A decade ago Cody Jinx experienced trial by fire fronting a thrash metal band called Unchecked Aggression. He has the tattoos and the Wild West beard to prove it. But after the Dallas-Fort Worth area band broke up during a tour to Los Angeles, he decided to go into country music ... and then, nothing happened.
He released a half-dozen recordings of his songs, but it was a struggle. For 15 years he played in empty bar rooms with his empty pockets. His CDs failed to reach any music chart. Even the 2015 release, "Adobe Sessions," which perfected his doom-struck sound fusing Johnny Cash style traditionalism with a kind of epic, tragic balladry, call it dark Garth, well that got attention with the critics but again, no chart action.
However, six months ago, everything changed for Cody Jinks. His second album recorded at the remote Sonic Ranch in Tornillo, Texas, released in August, suddenly took off, selling 11,000 albums. The new album, "I'm Not the Devil," dominated the Billboard charts. It went No. 4 on the Country Albums Chart, No. 3 on the Independent Albums chart. Cody Jinks was no longer, well, jinxed.

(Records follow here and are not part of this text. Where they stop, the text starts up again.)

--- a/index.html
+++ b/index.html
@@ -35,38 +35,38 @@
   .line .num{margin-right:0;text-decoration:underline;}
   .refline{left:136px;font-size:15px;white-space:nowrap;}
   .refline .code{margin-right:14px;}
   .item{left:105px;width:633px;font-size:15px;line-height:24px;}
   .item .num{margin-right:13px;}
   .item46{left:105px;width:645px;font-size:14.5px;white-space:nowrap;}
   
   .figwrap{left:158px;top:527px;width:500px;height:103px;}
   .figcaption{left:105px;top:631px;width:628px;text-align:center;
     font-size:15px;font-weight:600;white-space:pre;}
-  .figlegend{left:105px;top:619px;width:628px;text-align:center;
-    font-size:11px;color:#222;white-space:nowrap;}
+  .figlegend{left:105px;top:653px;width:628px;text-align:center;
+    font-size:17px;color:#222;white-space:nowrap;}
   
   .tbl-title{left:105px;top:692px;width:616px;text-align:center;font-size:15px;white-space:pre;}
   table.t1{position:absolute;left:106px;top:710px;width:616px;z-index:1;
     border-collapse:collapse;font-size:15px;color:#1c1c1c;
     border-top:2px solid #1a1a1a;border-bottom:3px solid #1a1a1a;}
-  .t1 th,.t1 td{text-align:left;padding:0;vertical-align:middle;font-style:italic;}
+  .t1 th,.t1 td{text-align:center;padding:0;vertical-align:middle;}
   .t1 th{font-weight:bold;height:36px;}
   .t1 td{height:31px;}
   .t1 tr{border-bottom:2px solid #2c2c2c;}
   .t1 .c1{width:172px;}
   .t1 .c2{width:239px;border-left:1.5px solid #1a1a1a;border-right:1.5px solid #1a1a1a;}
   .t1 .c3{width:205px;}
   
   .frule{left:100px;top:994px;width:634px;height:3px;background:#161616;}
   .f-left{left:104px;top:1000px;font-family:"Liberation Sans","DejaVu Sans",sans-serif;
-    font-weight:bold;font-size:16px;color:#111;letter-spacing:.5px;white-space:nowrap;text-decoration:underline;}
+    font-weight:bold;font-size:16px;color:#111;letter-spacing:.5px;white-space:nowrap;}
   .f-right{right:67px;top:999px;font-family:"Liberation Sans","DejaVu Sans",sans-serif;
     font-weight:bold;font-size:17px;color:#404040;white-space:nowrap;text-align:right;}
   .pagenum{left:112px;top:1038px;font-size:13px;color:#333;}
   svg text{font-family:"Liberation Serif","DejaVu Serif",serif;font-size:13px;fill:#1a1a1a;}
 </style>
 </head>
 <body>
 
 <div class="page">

"I felt fortunate as much as anything else," he says during a telephone interview from his home in Denton, Texas. "We debuted at number four, and that was a good thing for us. I was surprised charting as high as we did. We are still hanging around (on the chart) pretty good. I felt gratified.

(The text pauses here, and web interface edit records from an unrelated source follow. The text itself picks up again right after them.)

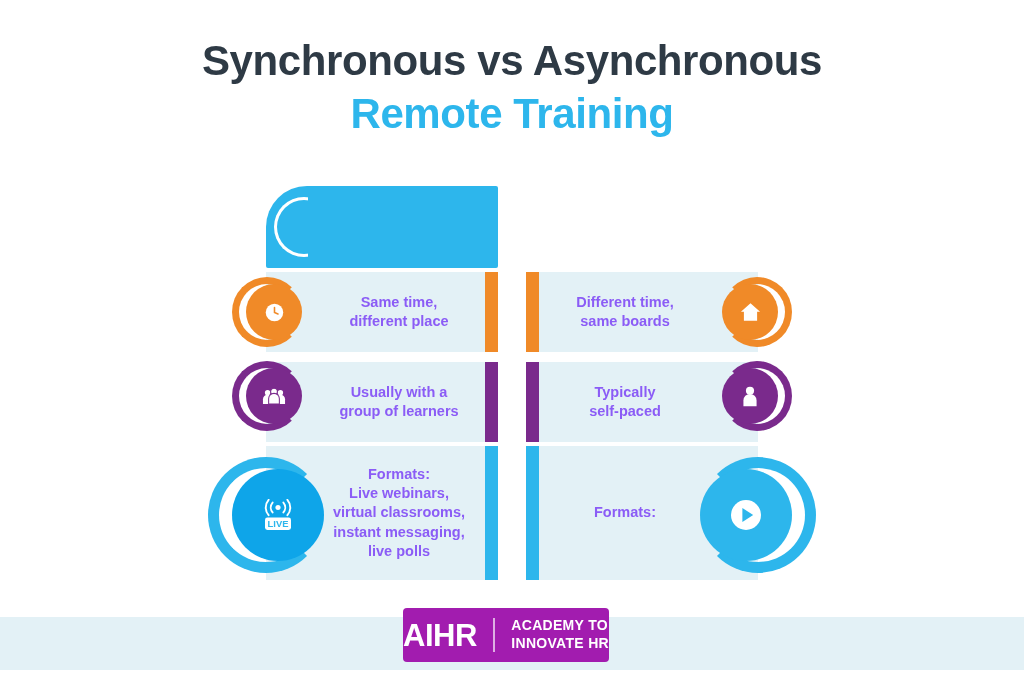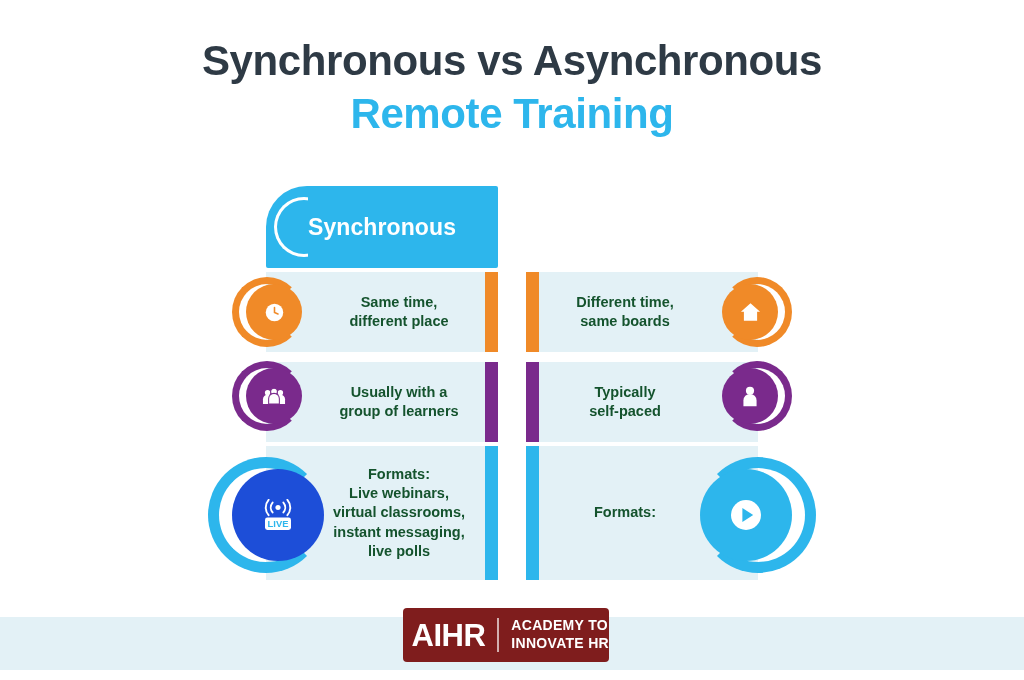--- a/index.html
+++ b/index.html
@@ -129,21 +129,21 @@
     align-items: center;
     margin-bottom: 4px;
   }
   .row.r1 { height: 80px; }
   .row.r2 { height: 80px; margin-top: 10px; }
   .row.r3 { height: 134px; margin-bottom: 0; }
 
   .row-text {
     width: 100%;
     text-align: center;
-    color: #14532d;
+    color: #8b5cf6;
     font-size: 14.5px;
     font-weight: bold;
     line-height: 1.32;
     position: relative;
     z-index: 2;
     white-space: pre-line;
   }
   .column.left  .row-text { padding: 0 14px 0 48px; }
   .column.right .row-text { padding: 0 48px 0 14px; }
 
@@ -223,25 +223,25 @@
     width: 1024px;
     height: 53px;
     background: #E3F1F6;
   }
   .logo {
     position: absolute;
     left: 403px;
     top: 608px;
     width: 206px;
     height: 54px;
-    background: #7f1d1d;
+    background: #a21caf;
     border-radius: 4px;
     display: flex;
     align-items: center;
-    justify-content: flex-end;
+    justify-content: space-between;
     gap: 12px;
   }
   .logo-mark {
     color: #ffffff;
     font-size: 31px;
     font-weight: bold;
     letter-spacing: -0.5px;
     line-height: 1;
   }
   .logo-divider {
@@ -265,21 +265,20 @@
   <span class="title-line2">Remote Training</span>
 </div>
 
 <div class="board">
 
   <div class="column left">
 
     <div class="col-header">
       <span class="header-arc"></span>
       <span class="header-arc-mask"></span>
-      <span class="col-header-text">Synchronous</span>
     </div>
 
     <div class="rows">
 
       <div class="row r1">
         <span class="row-bar" style="background:#F08A28"></span>
         <span class="row-text">Same time,
 different place</span>
       </div>
 
@@ -318,21 +317,21 @@
           <circle cx="23" cy="7" r="3.4" fill="#ffffff"></circle>
           <path d="M17.2 21 L17.2 15.2 a5.8 5.8 0 0 1 11.6 0 L28.8 21 Z" fill="#ffffff"></path>
           <circle cx="15" cy="5.4" r="4.2" fill="#ffffff" stroke="#7A2A8C" stroke-width="1.3"></circle>
           <path d="M8.3 21 L8.3 14.4 a6.7 6.7 0 0 1 13.4 0 L21.7 21 Z" fill="#ffffff" stroke="#7A2A8C" stroke-width="1.3"></path>
         </svg>
       </span>
     </div>
 
     <div class="badge large">
       <span class="badge-ring" style="border-color:#2DB6EC; border-right-color:transparent;"></span>
-      <span class="badge-disc" style="background:#1d4ed8">
+      <span class="badge-disc" style="background:#0ea5e9">
         <svg class="icon-svg" width="34" height="32" viewBox="0 0 34 32">
           <circle cx="17" cy="8.5" r="2.6" fill="#ffffff"></circle>
           <path d="M11.6 3.6 a7.6 7.6 0 0 0 0 9.8" stroke="#ffffff" stroke-width="1.9" fill="none" stroke-linecap="round"></path>
           <path d="M22.4 3.6 a7.6 7.6 0 0 1 0 9.8" stroke="#ffffff" stroke-width="1.9" fill="none" stroke-linecap="round"></path>
           <path d="M7.6 0.8 a11.8 11.8 0 0 0 0 15.4" stroke="#ffffff" stroke-width="1.9" fill="none" stroke-linecap="round"></path>
           <path d="M26.4 0.8 a11.8 11.8 0 0 1 0 15.4" stroke="#ffffff" stroke-width="1.9" fill="none" stroke-linecap="round"></path>
           <rect x="4" y="18.5" width="26" height="12.5" rx="2.4" fill="#ffffff"></rect>
           <text x="17" y="27.6" font-family="Liberation Sans, sans-serif" font-size="9.4" font-weight="bold" fill="#2DB6EC" text-anchor="middle">LIVE</text>
         </svg>
       </span>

"But I don't worry as much about chart placement as much as just being on the chart for a while. I'd rather have some longevity, staying there at around eighteen or twenty."He says the longevity of the music was really dependent on the integrity of the effort, and he felt like "I'm Not the Devil" reflected that. The edge of his recent records, he says, came from the realization that there's not much difference between Metallica and Hank Williams Jr.
"What I found is there's a lot of similarity between traditional country, metal and punk," he says. "That's why you see so many punk bands covering Johnny Cash."He credits the spaciousness of the rootsy country sounds on "I'm Not the Devil" to the band, called the Tone Deaf Hippies, to the group getting more comfortable in working in the small studio outside of El Paso. The Sonic Ranch studio kind of has that romantic sensibility about it, as if they went way the hell out there to find the real thing to begin with.
"We were able to come out with a bigger sounding album and were able to manipulate the room a little better," he says. "It was basically just a little adobe room. The main complex out there is really quite large. But where we recorded was like a mile away and it's the only freestanding building around. It's probably a couple of thousand square feet with everything, I mean everything in there, the recording area, the booth. We were out there for a couple of weeks."
Jinks learned a few licks of country music from his father at the age of 16, and learned from him a little about Cash, Waylon Jennings and Merle Haggard. But at that time he wanted to be the next James Hetfield of Metallica. Even so, he says he was often found in some back room before his metal band performances, strumming country songs on an acoustic guitar.
Unchecked Aggression played around the Dallas-Fort Worth "metro-plex" for the most part, covering such influences as Metallica. Megadeath, Anthrax and Pantera."Those guys are fantastic," he says.
When the band broke up he didn't know what to do. So a little over 10 years ago he was coming out of his last day job, working 30 hours a week, getting gigs three times a week. He started to do more acoustic guitar shows in Denton, and pretty soon was able to live, somewhat, playing shows in that style, perfecting his baritone country singing voice. Then started to do some recording, starting with his best first effort being "Cast No Stones" on his own label in 2010. After five years of relative futility, he he it big with "I'm Not the Devil," again made on his own label.
The album is about more than trucks, honky tonk life and cheatin' hearts, the standard fare of country. Take, for example, the song "Heavy Load," which was the last song recorded for the record. As he sings:
The train jumped track some time ago
You can't root that heavy load
It's all downhill from now
And be sure we paid the toll
The train jumped track some time ago
I heard the voice of the fourth beast say
Come and see
And I looked and behold a pale horse
And his name that sat on him was Death
And Hell followed with him
"With a song like 'Heavy Load,' that sounds definitely apocalyptic," he says. "With all that about the rider and the pale horse, I draw back to something from metal and punk. I still like that intensity a lot, the social commentary. I'm always drawn the the heavy subjects. I do it without distortion now."
Now he's, along with Whitey Morgan, who he often tours with, one of the twin towers of the new dark bearded and tatooed dudes in alt-country. He's writing new songs with Morgan, as well as a host of other songwriters he's met with the newfound attention from the success of "I'm Not the Devil."